▶ **What you should do**
Your result should be every line of the records below that contains the word "Technologies".

▶ **Records to process**
____________________
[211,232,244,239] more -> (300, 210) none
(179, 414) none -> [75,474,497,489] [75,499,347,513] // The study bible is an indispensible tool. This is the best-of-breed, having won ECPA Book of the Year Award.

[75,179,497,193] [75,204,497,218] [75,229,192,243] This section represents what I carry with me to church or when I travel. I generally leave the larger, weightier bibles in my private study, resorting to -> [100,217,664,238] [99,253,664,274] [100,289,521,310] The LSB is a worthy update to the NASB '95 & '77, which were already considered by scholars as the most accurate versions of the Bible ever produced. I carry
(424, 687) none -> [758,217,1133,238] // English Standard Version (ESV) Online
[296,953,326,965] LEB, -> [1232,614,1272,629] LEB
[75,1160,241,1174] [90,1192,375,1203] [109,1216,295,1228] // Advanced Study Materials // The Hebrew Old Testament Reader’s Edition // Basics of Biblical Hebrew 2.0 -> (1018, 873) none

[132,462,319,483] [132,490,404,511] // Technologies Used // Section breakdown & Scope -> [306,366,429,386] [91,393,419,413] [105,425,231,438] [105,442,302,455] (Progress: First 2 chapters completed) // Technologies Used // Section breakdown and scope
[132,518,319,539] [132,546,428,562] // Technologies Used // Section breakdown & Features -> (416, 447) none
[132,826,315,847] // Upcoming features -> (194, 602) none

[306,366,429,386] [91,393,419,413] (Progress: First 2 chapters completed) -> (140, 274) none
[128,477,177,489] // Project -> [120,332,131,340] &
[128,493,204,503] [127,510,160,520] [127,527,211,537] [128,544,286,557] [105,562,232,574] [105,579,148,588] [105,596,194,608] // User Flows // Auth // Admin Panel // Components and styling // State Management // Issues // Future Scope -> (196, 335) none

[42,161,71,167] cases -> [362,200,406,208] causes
____________________
▶ **Answer for the task**
[132,462,319,483] [132,490,404,511] // Technologies Used // Section breakdown & Scope -> [306,366,429,386] [91,393,419,413] [105,425,231,438] [105,442,302,455] (Progress: First 2 chapters completed) // Technologies Used // Section breakdown and scope
[132,518,319,539] [132,546,428,562] // Technologies Used // Section breakdown & Features -> (416, 447) none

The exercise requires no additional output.